THE RECORDS
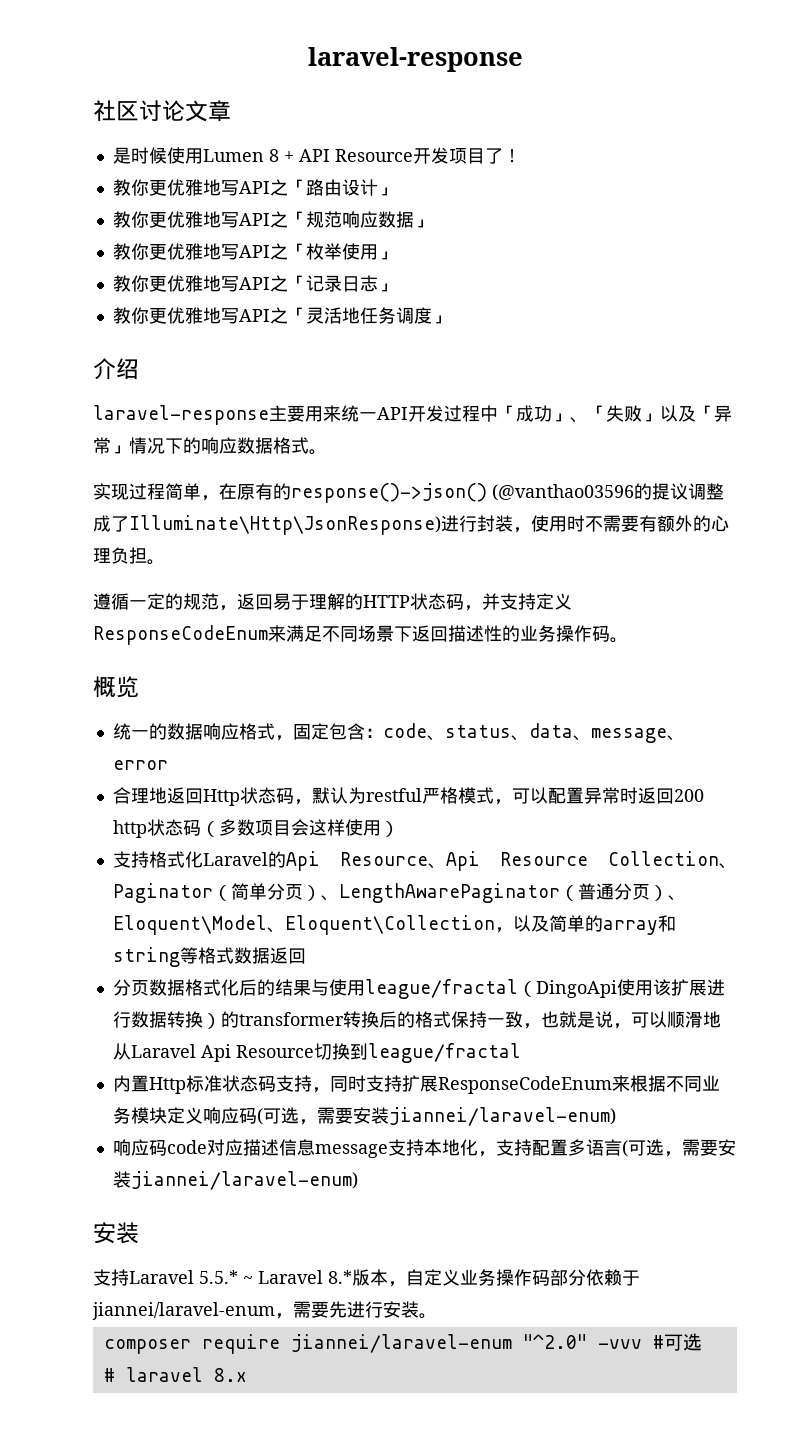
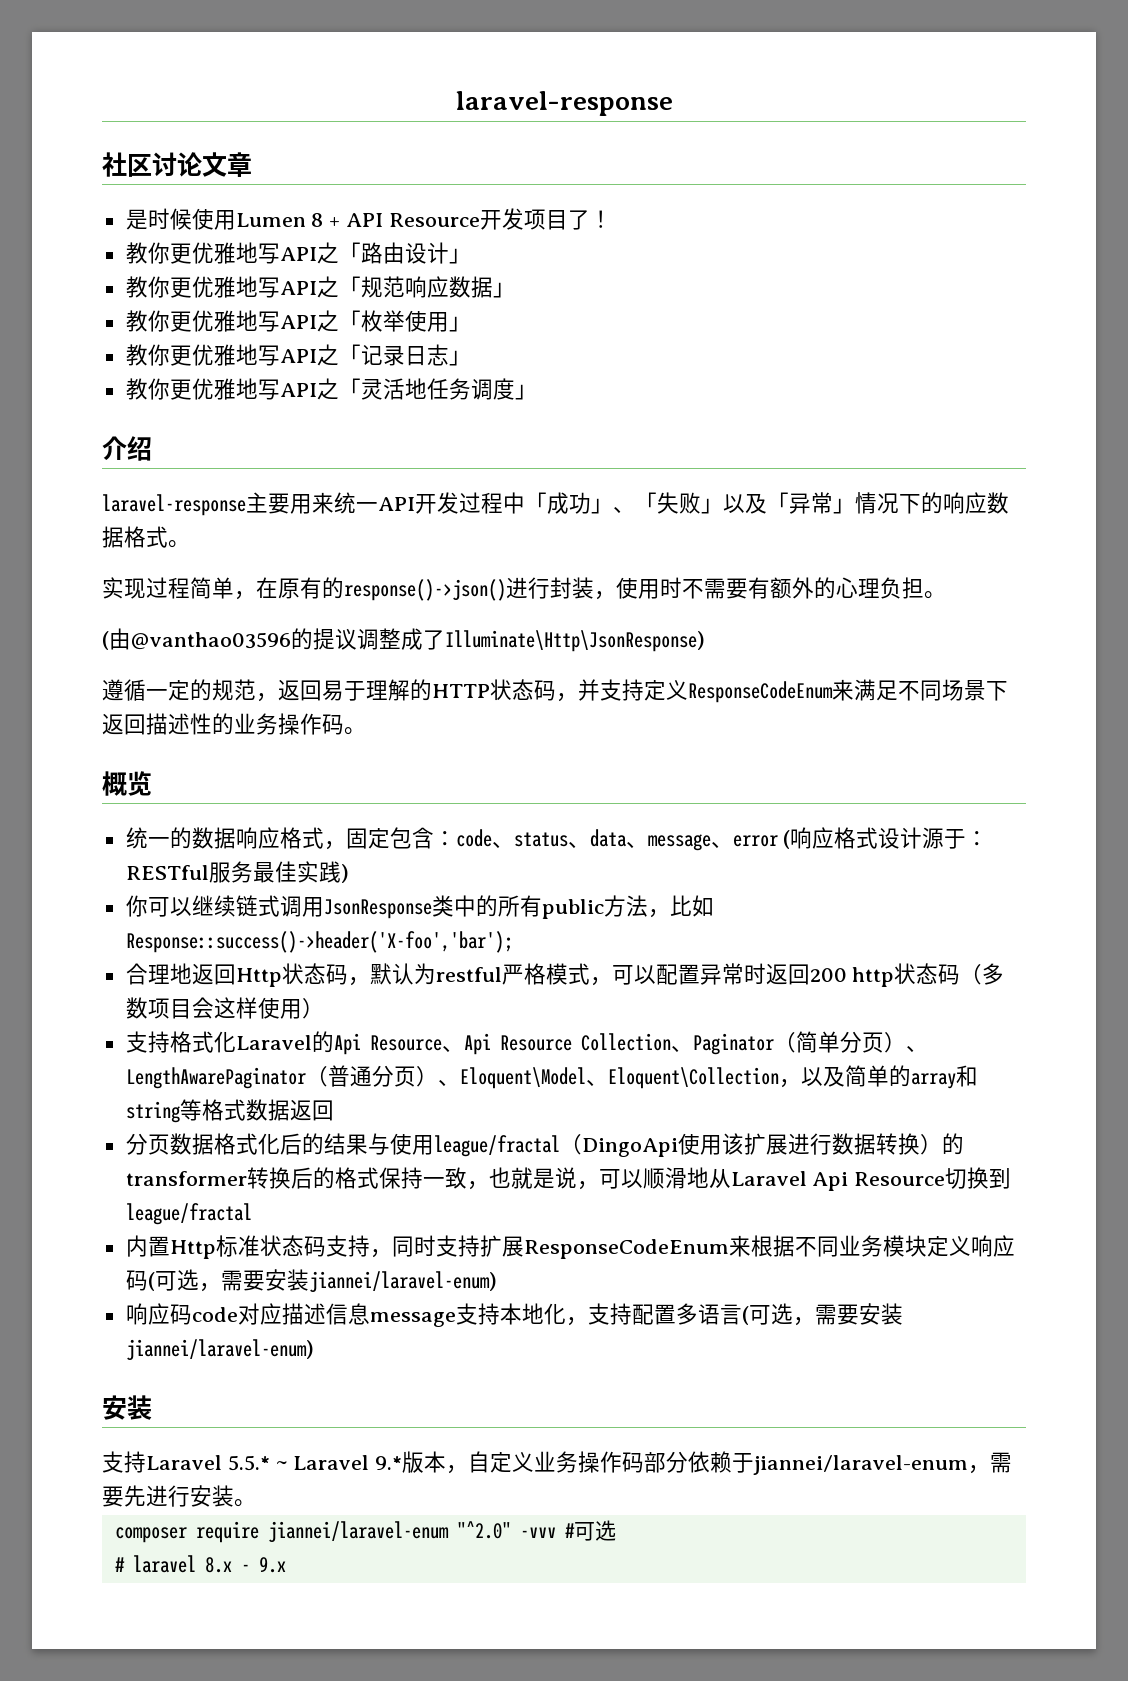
[492,483,724,501] [93,515,441,535] (@vanthao03596的提议调整成了Illuminate\Http\JsonResponse) -> (506, 590) none
(165, 562) none -> [102,628,705,652] // (由@vanthao03596的提议调整成了Illuminate\Http\JsonResponse)
(168, 765) none -> [783,827,989,849] [125,861,349,883] [125,895,714,919] [125,931,513,953] (响应格式设计源于：RESTful服务最佳实践) // 你可以继续链式调用JsonResponse类中的所有public方法，比如Response::success()->header('X-foo','bar');
[328,1270,352,1284] 8.* -> [375,1456,403,1470] 9.*
(247, 1375) none -> [240,1557,286,1573] - 9.x

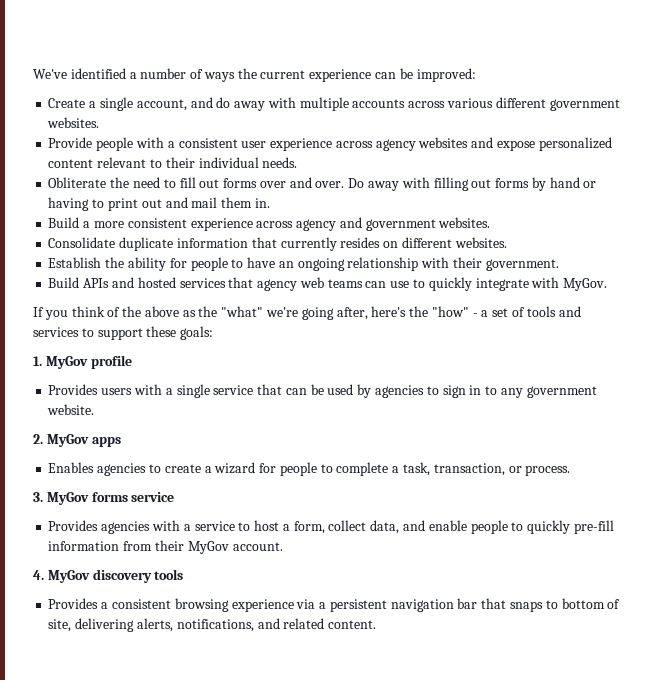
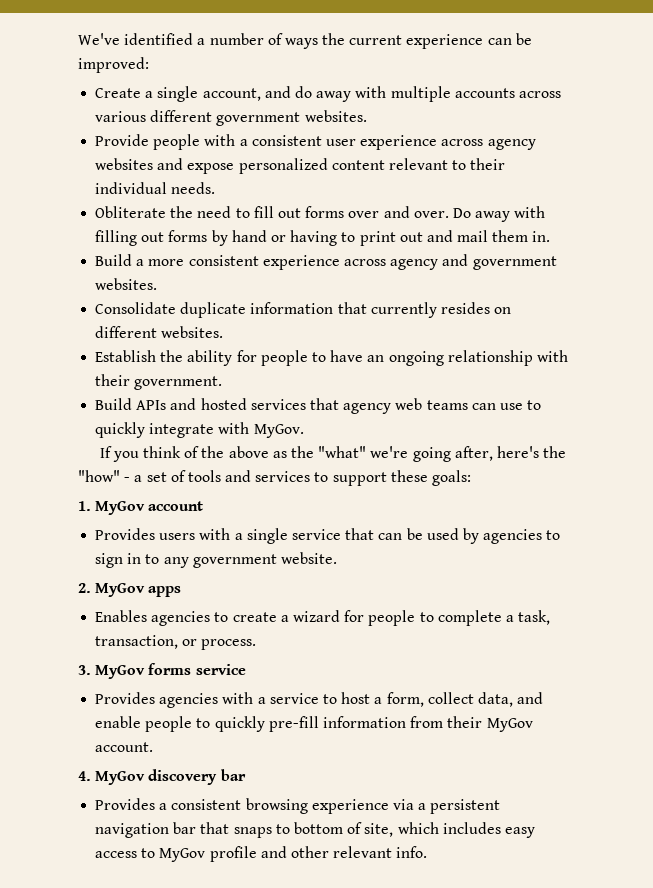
[90,355,132,369] profile -> [148,501,204,511] account
[154,569,184,580] tools -> [220,769,246,781] bar
[75,618,377,632] delivering alerts, notifications, and related content. -> [397,822,535,838] [95,846,428,862] which includes easy access to MyGov profile and other relevant info.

ABOUT THIS EXERCISE
Across the listing, count the lines that contain "profile". Nothing but the number should be returned.

REPLY
2